Très bon article, je suis mille fois d'accord avec la phrase "il y a pire que perdre son argent, c'est perdre son temps".
Posted by: Guilhem Bertholet | August 18, 2010 at 11:31 AM
Hello tout le monde,
En plus du temps et de l'argent, je rajouterais "un bon réseau" !
Posted by: Thierry | August 18, 2010 at 11:46 AM
Tu pourrais étayer concernant la stratégie (et donc les bifurcations) d'Inspirational Stores en délégation e-com ?
Que penser des autres nombreux concurrents ?
Posted by: Michel D | August 18, 2010 at 02:52 PM
@Michel D : je dirais que ce n'est pas vraiment les concurrents qui sont la cause de l'arrêt, mais plutôt l'incapacité à s'en différentier durablement et apporter un vrai truc à un segment de clientèle... Michel l'exprime très justement dans son post.
D'ailleurs les autres concurrents risquent d'avoir le même souci...
@Michel : Le projet était sur un modèle e-commerce alternatif ?
Posted by: Guilhem Bertholet | August 18, 2010 at 03:45 PM
l'echec entrepreunarial est jugé mauvais par beaucoup en france, ce qui n'est pas le cas dans d'qutres pays ou le gout des essais et la conviction passent outre la notion d'echec. en tant qu'entrepreneur, ce que j'ai le plus eu du mal a digérer de mon dernier echec c'est le jugement exterieur. plutot que d'encourager a recommencer en tenant leçon du passé, on commente l'echec...
Posted by: sylvain | August 18, 2010 at 04:03 PM
@Michel D et Guilhem, en effet, ce ne sont pas les concurrents de la délégation e-commerce qui sont en cause ici ni d'ailleurs l'incapacité à se différencier.
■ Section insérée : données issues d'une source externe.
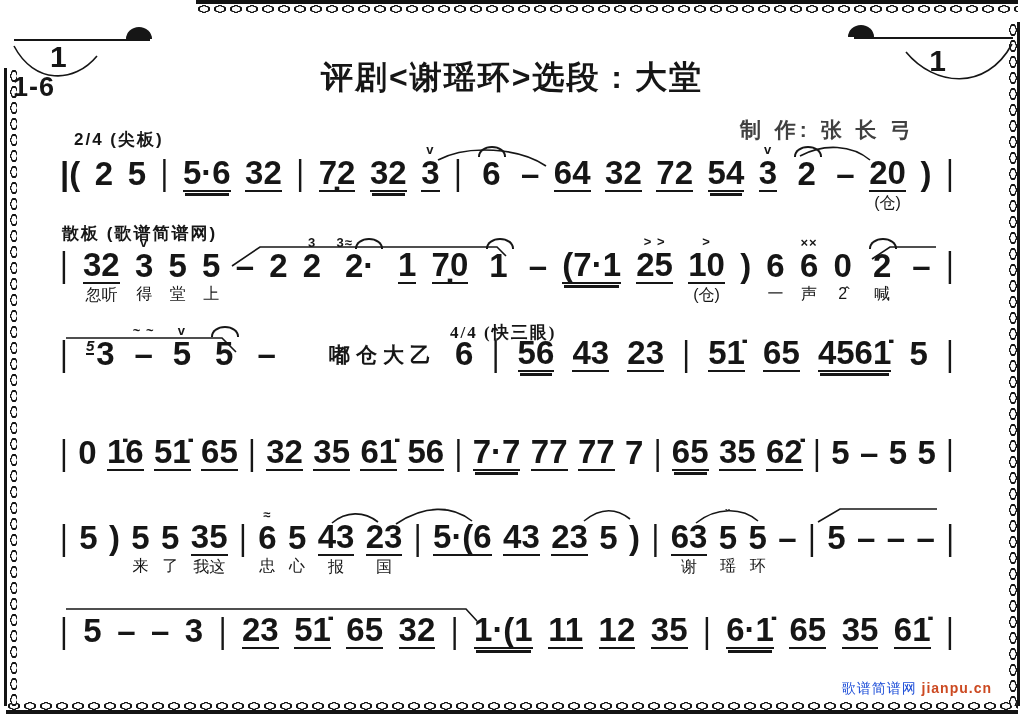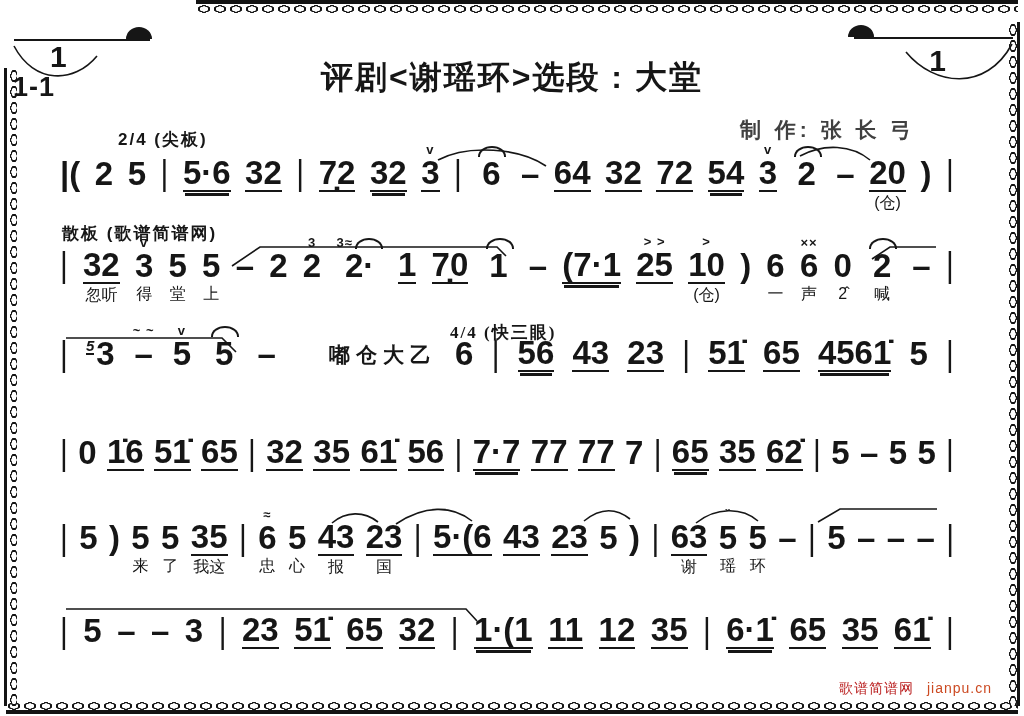--- a/index.html
+++ b/index.html
@@ -109,7 +109,7 @@
   </svg>
 
   <div class="page-mark mark-tl">1</div>
-  <div class="page-mark mark-label">1-1</div>
+  <div class="page-mark mark-label">1-6</div>
   <div class="page-mark mark-tr">1</div>
 
   <div class="title">评剧&lt;谢瑶环&gt;选段 : 大堂</div>

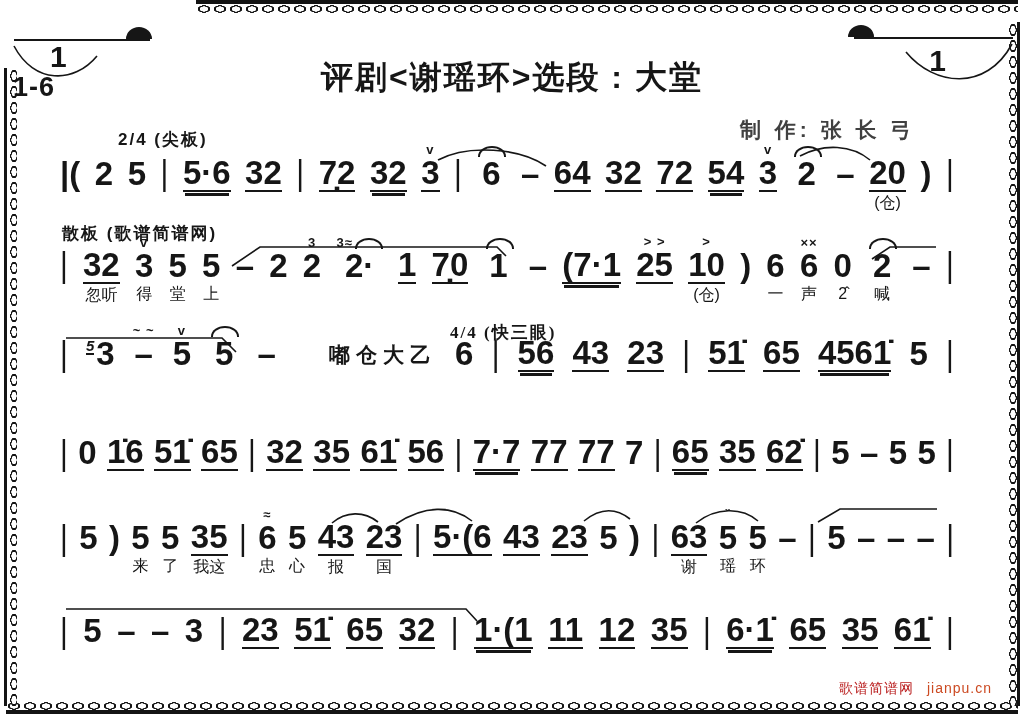--- a/index.html
+++ b/index.html
@@ -41,7 +41,7 @@
 
   
   .hdr{position:absolute;font-size:17px;font-weight:bold;letter-spacing:2px;}
-  .hdr1{left:74px;top:128px;margin-left:44px;}
+  .hdr1{left:74px;top:128px;}
   .hdr2{left:62px;top:222px;}
   .hdr3{left:450px;top:321px;font-family:Liberation Serif, serif;}
 

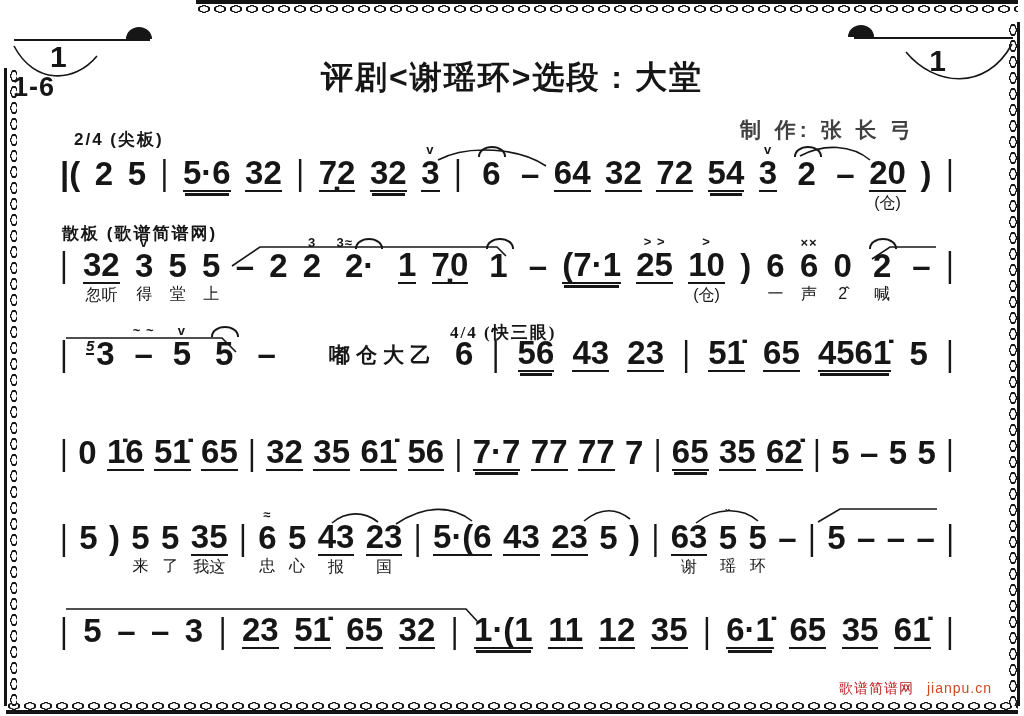--- a/index.html
+++ b/index.html
@@ -835,7 +835,7 @@
     </div>
 
   <div class="watermark">
-    <span class="site" style="color: #b91c1c; margin-top: 9px;">歌谱简谱网 </span><span class="domain" style="color: rgb(204, 74, 34);">jianpu.cn</span>
+    <span class="site" style="color: #1d4ed8; margin-top: 9px;">歌谱简谱网 </span><span class="domain" style="color: rgb(204, 74, 34);">jianpu.cn</span>
   </div>
 
 </div>

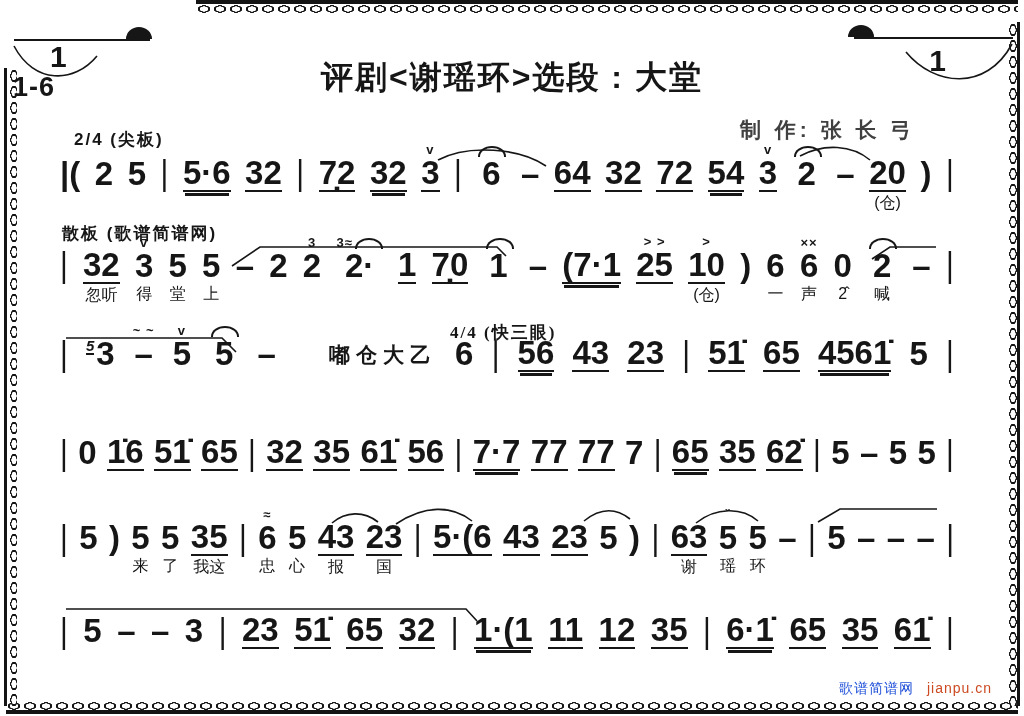--- a/index.html
+++ b/index.html
@@ -72,7 +72,7 @@
   
   .watermark{position:absolute;right:32px;bottom:18px;font-size:14px;letter-spacing:1px;}
   .watermark .site{color:#9a9a9a;}
-  .watermark .domain{color:#cc4a22;font-weight:normal;margin-left:8px;}
+  .watermark .domain{color:#cc4a22;font-weight:bold;}
 </style>
 </head>
 <body>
Celle-ci existe dans le métier, si on sait s'y prendre...
Allez, encore quelques semaines pour qu'on explique tout.
Quant à nos concurrents de la délégation e-commerce, je leur souhaite juste bonne chance. Mais à ce que je vois, je crois que la plupart ne créeront aucune valeur pour leurs actionnaires sur la distance.
Posted by: Michel de Guilhermier | August 19, 2010 at 07:53 AM
Quel teasing ! :)
Posted by: Guilhem Bertholet | August 19, 2010 at 10:21 AM
Bonjour, si j'avais lu un billet comme celui-ci il y a 1 an de cela, j'aurai perdu un peu moins de temps... (l'argent était déjà englouti) peu importe, je suis passée par là et votre réflexion me parle évidemment : j'ai l'impression d'avoir beaucoup plus "appris" et "grandi" durant tout la période où je décidais d'arrêter que lors de la création de mon entreprise.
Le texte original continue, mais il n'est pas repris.